Penyakit Kawasaki mengacu pada sindrom kelenjar getah bening mukokutan, untuk demam berulang, durasi yang lebih lama, dikombinasikan dengan manifestasi klinis seperti kongesti konjungtiva bulbar, dll., Perlu waspada terhadap penyakit ini benar, diagnosisnya jelas dan perlu diobati secara aktif, untuk menghindari komplikasi dan sebagainya. Penyakit Kawasaki, juga dikenal sebagai sindrom kelenjar getah bening mukokutan, paling sering terjadi pada bayi dan anak kecil, demam klinis, suhu tubuh hingga 30 ~ 40 ℃, durasi 7 ~ 14 hari atau normal, demam tegang atau demam lembek, pengobatan antibiotik tidak efektif, klinis juga dapat dilihat perdarahan konjungtiva bulbi, perdarahan bibir pecah-pecah, tangan dan kaki, pembengkakan keras dan ruam kulit dan gejala lainnya. Oleh karena itu, untuk anak-anak dengan demam berulang, perlu untuk menggabungkan manifestasi klinis yang spesifik dan waspada terhadap fakta bahwa penyakit ini nyata, jika perlu.
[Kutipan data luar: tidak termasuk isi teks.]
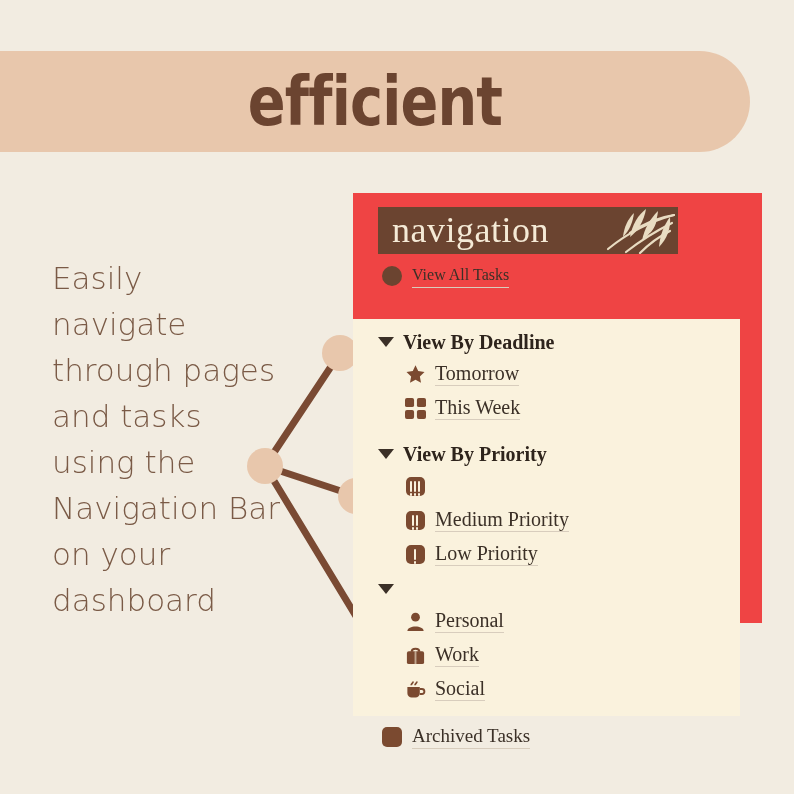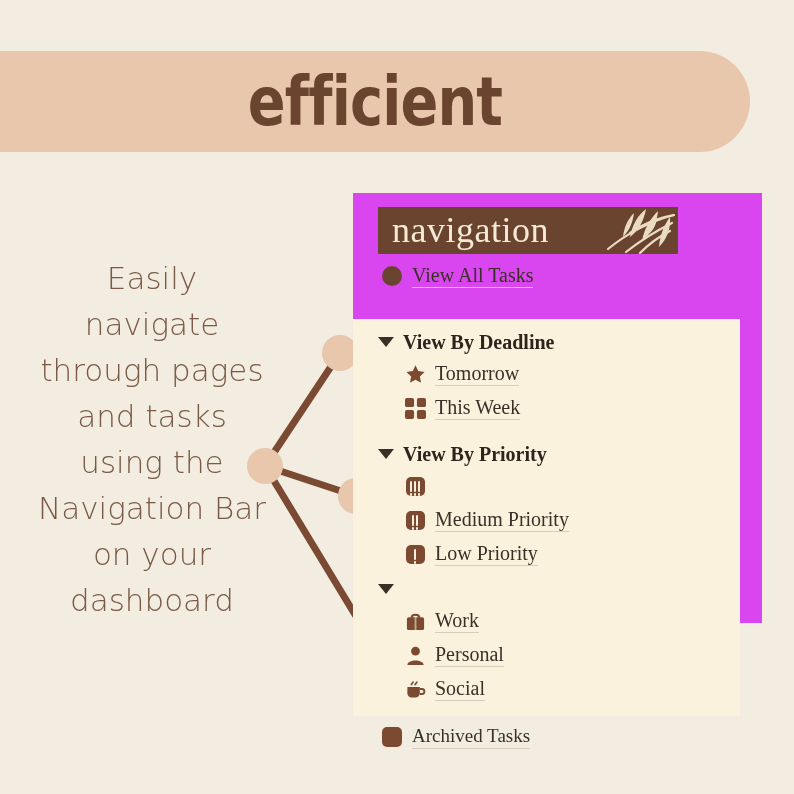--- a/index.html
+++ b/index.html
@@ -50,7 +50,7 @@
   .card {
     position:absolute; left:353px; top:193px;
     width:409px; height:430px;
-    background:#d946ef;
+    background:#ef4444;
   }
   .nav-header {
     position:absolute; left:25px; top:14px;

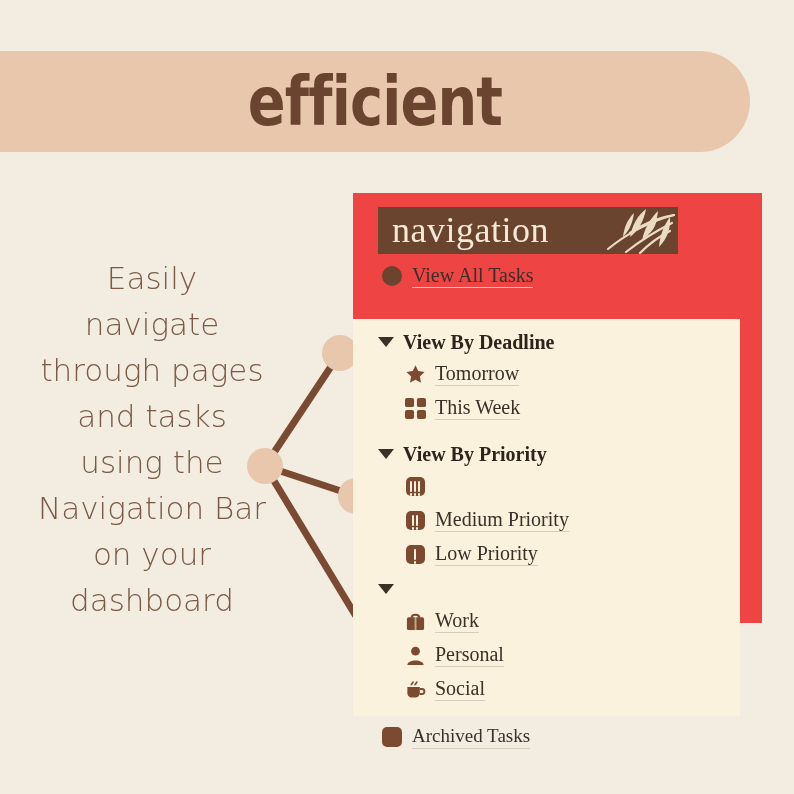--- a/index.html
+++ b/index.html
@@ -33,9 +33,9 @@
 
   
   .blurb {
-    position:absolute; left:36px; top:255px;
+    position:absolute; left:52px; top:255px;
     width:232px;
-    text-align:center;
+    text-align:left;
     font-family:"DejaVu Sans", sans-serif;
     font-size:31px;
     line-height:46px;

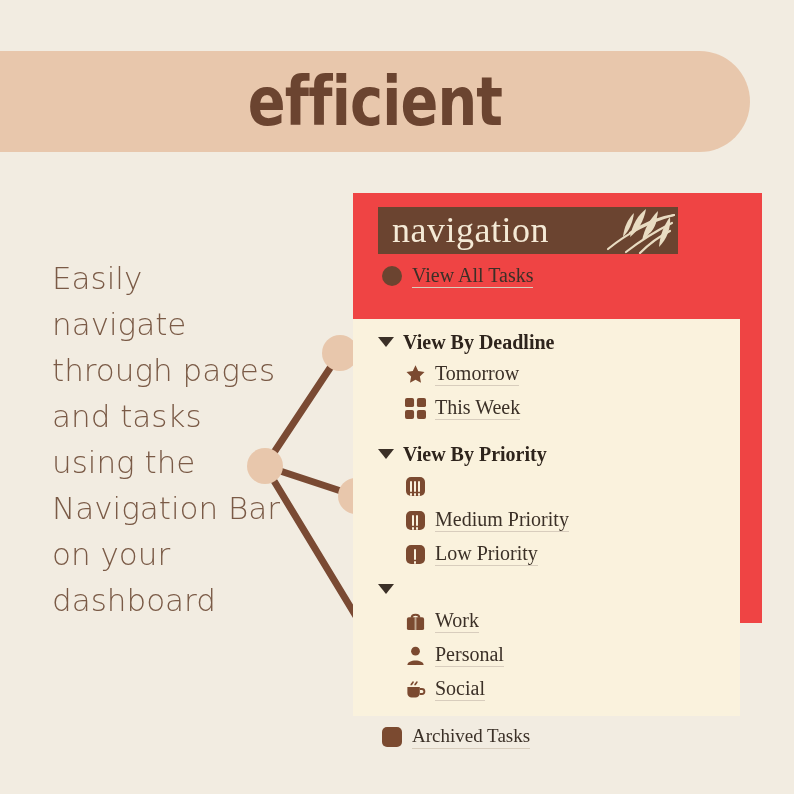--- a/index.html
+++ b/index.html
@@ -89,7 +89,7 @@
     position:absolute; left:25px; top:66px;
     width:360px;
   }
-  .top-row .label { font-size:20px; }
+  .top-row .label { font-size:16px; }
 
   .archived-row {
     position:absolute; left:25px; top:527px;

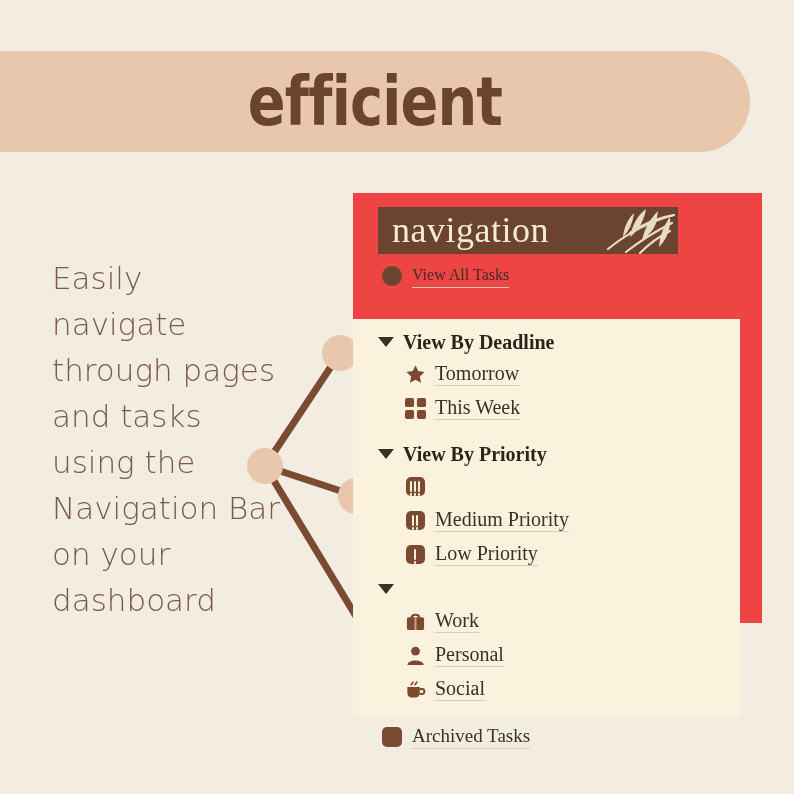--- a/index.html
+++ b/index.html
@@ -271,22 +271,22 @@
       <div class="row sec-item">
         <span class="ico">
           <svg width="21" height="21" viewBox="0 0 22 22">
+            <circle cx="11" cy="6.5" r="4.6" fill="#7b4a30"></circle>
+            <path d="M2.5 21 C2.5 14.5 19.5 14.5 19.5 21 Z" fill="#7b4a30"></path>
+          </svg>
+        </span>
+        <span class="label">Personal</span>
+      </div>
+
+      <div class="row sec-item">
+        <span class="ico">
+          <svg width="21" height="21" viewBox="0 0 22 22">
             <path d="M7 7 C7 3 15 3 15 7" stroke="#7b4a30" stroke-width="2.2" fill="none"></path>
             <rect x="2" y="6.5" width="18" height="13.5" rx="2" fill="#7b4a30"></rect>
             <rect x="10" y="6.5" width="2" height="13.5" fill="#faf2dd" opacity="0.55"></rect>
           </svg>
         </span>
         <span class="label">Work</span>
-      </div>
-
-      <div class="row sec-item">
-        <span class="ico">
-          <svg width="21" height="21" viewBox="0 0 22 22">
-            <circle cx="11" cy="6.5" r="4.6" fill="#7b4a30"></circle>
-            <path d="M2.5 21 C2.5 14.5 19.5 14.5 19.5 21 Z" fill="#7b4a30"></path>
-          </svg>
-        </span>
-        <span class="label">Personal</span>
       </div>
Kerusakan arteri koroner dapat terjadi pada 15-20% anak-anak dengan penyakit Kawasaki yang tidak diobati, dan beberapa anak dapat mengalami perikarditis, miokarditis, endokarditis, atau aritmia jantung, dll. Pada kasus yang parah, infark miokard dan pecahnya aneurisma koroner dapat terjadi, yang mengakibatkan kematian mendadak. Dianjurkan untuk berkonsultasi dengan spesialis untuk penilaian komprehensif penyakit Kawasaki, dan pengobatan diperlukan jika diagnosisnya jelas.